● **About this task**
Return the number of lines below that contain "margin"; nothing else belongs in the reply.

Top of Supplied information

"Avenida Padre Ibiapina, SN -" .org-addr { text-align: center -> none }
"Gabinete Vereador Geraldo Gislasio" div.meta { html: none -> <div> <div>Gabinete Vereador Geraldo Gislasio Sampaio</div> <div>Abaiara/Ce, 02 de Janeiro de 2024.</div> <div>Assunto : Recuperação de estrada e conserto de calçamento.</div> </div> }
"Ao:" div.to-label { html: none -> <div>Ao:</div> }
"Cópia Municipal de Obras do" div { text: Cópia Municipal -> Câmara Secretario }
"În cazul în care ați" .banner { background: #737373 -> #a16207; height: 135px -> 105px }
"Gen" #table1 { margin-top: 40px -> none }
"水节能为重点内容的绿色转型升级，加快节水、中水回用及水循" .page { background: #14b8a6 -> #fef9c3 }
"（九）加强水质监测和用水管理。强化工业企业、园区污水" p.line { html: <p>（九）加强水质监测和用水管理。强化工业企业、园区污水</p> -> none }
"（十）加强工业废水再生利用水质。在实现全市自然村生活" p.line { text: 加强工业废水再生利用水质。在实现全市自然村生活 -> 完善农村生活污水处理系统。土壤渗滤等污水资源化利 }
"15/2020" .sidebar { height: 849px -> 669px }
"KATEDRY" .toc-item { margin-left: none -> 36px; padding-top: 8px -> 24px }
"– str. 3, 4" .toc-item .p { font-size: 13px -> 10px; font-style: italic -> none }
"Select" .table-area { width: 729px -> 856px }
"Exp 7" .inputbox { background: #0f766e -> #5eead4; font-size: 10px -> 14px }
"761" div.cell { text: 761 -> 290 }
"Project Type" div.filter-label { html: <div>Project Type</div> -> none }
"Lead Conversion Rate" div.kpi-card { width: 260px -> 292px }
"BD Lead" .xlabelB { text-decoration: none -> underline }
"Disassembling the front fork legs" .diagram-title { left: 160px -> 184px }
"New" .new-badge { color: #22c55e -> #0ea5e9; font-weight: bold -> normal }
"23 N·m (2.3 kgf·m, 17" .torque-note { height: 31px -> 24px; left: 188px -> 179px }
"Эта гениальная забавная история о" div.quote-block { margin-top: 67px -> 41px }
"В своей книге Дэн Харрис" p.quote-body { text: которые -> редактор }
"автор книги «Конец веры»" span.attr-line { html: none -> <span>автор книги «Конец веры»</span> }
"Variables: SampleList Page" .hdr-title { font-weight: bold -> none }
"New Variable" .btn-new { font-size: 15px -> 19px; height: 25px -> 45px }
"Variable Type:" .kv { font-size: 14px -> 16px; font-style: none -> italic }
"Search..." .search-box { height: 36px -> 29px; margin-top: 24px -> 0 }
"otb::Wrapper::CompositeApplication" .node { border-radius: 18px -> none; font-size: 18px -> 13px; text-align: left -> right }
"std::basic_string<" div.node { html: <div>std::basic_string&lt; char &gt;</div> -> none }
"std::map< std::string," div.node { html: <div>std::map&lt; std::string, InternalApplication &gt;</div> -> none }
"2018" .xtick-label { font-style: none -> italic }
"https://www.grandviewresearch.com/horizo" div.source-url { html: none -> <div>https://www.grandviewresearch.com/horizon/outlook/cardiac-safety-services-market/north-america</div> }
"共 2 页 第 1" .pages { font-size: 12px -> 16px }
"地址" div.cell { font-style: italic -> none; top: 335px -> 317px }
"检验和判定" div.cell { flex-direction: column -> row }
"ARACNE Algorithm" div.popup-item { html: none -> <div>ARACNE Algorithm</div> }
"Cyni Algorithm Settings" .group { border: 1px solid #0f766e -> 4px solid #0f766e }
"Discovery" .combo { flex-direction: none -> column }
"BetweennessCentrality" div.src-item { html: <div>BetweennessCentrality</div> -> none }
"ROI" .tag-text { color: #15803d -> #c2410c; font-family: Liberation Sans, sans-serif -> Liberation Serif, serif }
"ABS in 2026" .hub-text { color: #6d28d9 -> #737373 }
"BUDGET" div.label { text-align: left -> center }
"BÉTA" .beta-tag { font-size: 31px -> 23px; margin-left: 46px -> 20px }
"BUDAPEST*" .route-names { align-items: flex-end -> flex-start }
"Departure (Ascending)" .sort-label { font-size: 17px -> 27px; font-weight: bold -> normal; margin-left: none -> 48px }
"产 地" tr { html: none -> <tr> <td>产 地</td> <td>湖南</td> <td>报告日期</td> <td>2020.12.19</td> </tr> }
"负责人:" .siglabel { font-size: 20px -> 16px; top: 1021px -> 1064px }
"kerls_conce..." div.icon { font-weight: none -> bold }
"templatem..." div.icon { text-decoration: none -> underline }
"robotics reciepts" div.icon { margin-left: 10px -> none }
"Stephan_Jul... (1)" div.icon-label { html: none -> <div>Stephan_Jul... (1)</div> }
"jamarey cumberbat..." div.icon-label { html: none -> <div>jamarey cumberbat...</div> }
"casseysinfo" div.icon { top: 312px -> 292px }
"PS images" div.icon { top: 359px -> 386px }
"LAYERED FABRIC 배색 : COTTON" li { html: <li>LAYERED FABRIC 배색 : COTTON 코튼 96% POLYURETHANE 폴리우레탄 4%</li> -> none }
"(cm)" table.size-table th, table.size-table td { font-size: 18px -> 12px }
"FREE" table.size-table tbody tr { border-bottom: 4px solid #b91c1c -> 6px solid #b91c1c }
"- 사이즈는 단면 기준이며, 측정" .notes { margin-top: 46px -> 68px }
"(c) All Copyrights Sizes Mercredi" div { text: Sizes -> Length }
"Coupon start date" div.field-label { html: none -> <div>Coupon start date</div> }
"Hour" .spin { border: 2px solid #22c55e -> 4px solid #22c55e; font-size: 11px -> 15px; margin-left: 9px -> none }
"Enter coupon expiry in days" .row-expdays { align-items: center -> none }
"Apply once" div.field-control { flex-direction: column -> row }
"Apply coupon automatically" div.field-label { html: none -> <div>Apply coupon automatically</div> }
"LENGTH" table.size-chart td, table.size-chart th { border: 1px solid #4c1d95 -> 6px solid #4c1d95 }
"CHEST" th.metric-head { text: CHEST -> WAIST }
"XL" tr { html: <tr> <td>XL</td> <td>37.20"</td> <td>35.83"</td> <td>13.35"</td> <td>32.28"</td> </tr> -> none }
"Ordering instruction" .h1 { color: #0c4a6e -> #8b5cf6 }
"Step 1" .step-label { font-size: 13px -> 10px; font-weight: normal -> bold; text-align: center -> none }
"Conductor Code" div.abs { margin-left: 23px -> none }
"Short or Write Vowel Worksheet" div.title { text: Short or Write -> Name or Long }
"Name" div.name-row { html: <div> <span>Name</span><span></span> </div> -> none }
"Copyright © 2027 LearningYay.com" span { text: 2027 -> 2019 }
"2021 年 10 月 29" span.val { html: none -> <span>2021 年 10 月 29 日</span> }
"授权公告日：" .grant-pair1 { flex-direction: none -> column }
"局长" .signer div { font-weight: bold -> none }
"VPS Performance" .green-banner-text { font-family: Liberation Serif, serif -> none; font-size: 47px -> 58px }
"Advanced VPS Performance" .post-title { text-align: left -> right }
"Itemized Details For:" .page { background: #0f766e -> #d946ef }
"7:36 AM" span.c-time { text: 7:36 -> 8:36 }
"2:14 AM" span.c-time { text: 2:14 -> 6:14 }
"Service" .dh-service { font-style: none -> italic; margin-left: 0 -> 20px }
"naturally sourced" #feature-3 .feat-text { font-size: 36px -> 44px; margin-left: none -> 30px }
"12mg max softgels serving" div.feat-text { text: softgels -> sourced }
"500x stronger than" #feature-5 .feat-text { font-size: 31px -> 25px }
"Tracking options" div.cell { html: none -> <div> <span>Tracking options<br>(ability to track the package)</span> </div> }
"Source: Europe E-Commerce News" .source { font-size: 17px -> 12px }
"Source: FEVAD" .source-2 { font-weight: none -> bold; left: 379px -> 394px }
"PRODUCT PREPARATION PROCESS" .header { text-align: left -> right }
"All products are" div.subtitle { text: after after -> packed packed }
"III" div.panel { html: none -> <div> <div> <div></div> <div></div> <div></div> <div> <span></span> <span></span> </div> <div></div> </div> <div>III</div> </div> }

Bottom of Supplied information

● **Response to the exercise**
12